» **Work order**
If a line in the entries includes "align", show that line.

(Web page edit records)

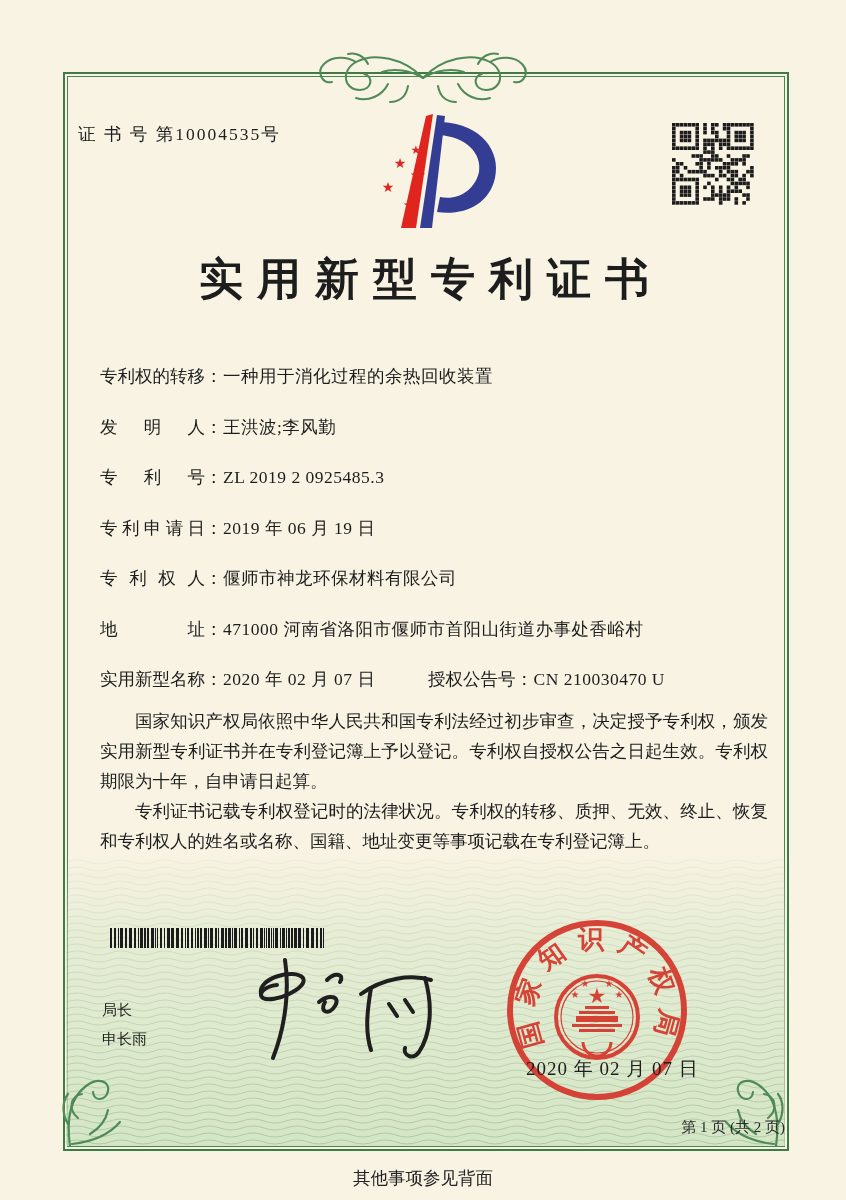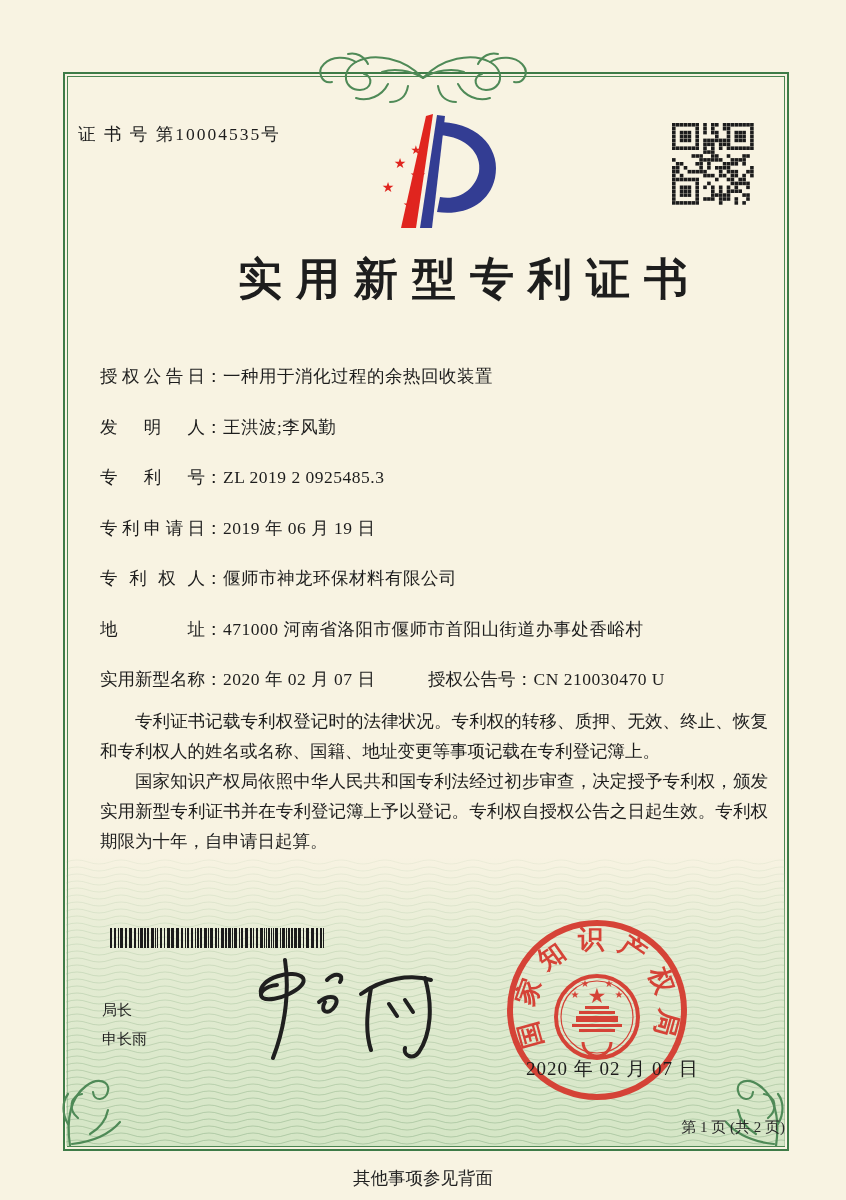--- a/index.html
+++ b/index.html
@@ -17,7 +17,7 @@
   .logo{position:absolute;left:352px;top:110px;}
   .qr{position:absolute;left:672px;top:123px;}
   .title{position:absolute;left:63px;top:250px;width:722px;text-align:center;font-size:44px;
-         font-weight:700;letter-spacing:14px;text-indent:14px;white-space:nowrap;padding-left:39px;}
+         font-weight:700;letter-spacing:14px;text-indent:14px;white-space:nowrap;}
   .fields{position:absolute;left:100px;top:364px;width:670px;font-size:17.5px;}
   .frow{position:relative;height:50.5px;white-space:nowrap;}
   .flabel{display:inline-block;width:105px;text-align:justify;text-align-last:justify;vertical-align:top;}

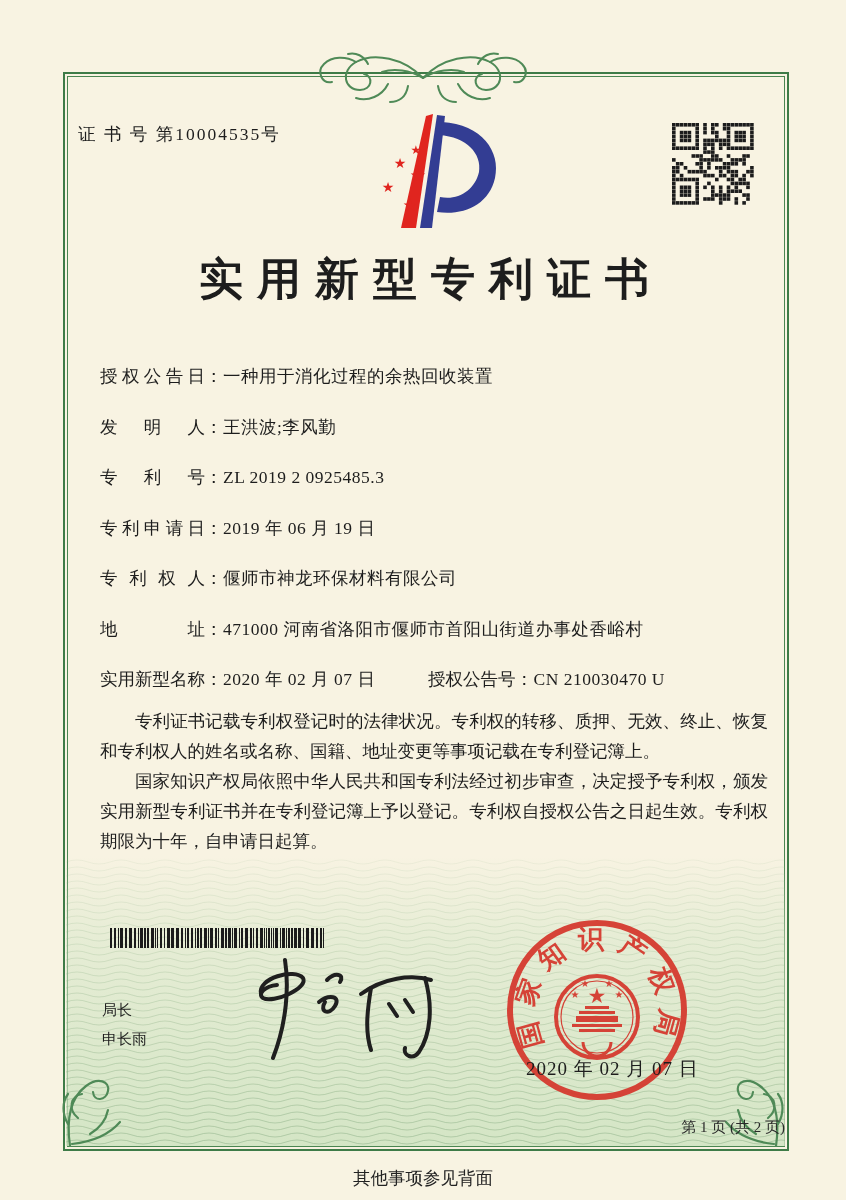--- a/index.html
+++ b/index.html
@@ -356,7 +356,7 @@
 
   <div class="fields">
     <div class="frow">
-      <span class="flabel">授权公告日</span><span class="fcolon">：</span><span class="fvalue">一种用于消化过程的余热回收装置</span>
+      <span class="flabel">专利权的转移</span><span class="fcolon">：</span><span class="fvalue">一种用于消化过程的余热回收装置</span>
     </div>
     <div class="frow">
       <span class="flabel">发明人</span><span class="fcolon">：</span><span class="fvalue">王洪波;李风勤</span>

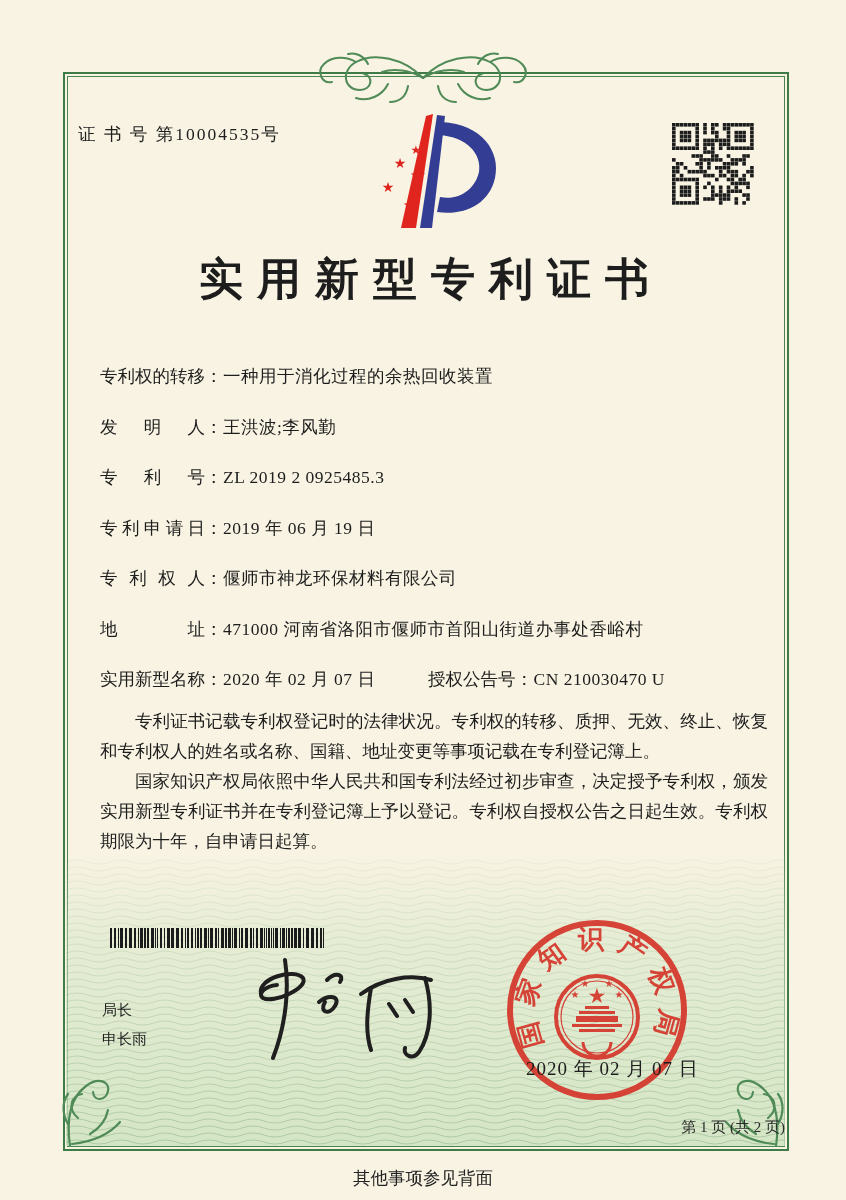--- a/index.html
+++ b/index.html
@@ -382,8 +382,8 @@
   </div>
 
   <div class="paras">
+    <p>国家知识产权局依照中华人民共和国专利法经过初步审查，决定授予专利权，颁发实用新型专利证书并在专利登记簿上予以登记。专利权自授权公告之日起生效。专利权期限为十年，自申请日起算。</p>
     <p>专利证书记载专利权登记时的法律状况。专利权的转移、质押、无效、终止、恢复和专利权人的姓名或名称、国籍、地址变更等事项记载在专利登记簿上。</p>
-    <p>国家知识产权局依照中华人民共和国专利法经过初步审查，决定授予专利权，颁发实用新型专利证书并在专利登记簿上予以登记。专利权自授权公告之日起生效。专利权期限为十年，自申请日起算。</p>
   </div>
 
   <svg class="barcode" id="barcode" width="218" height="20" viewBox="0 0 218 20">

» **Answer box**
   .title{position:absolute;left:63px;top:250px;width:722px;text-align:center;font-size:44px;
   .flabel{display:inline-block;width:105px;text-align:justify;text-align-last:justify;vertical-align:top;}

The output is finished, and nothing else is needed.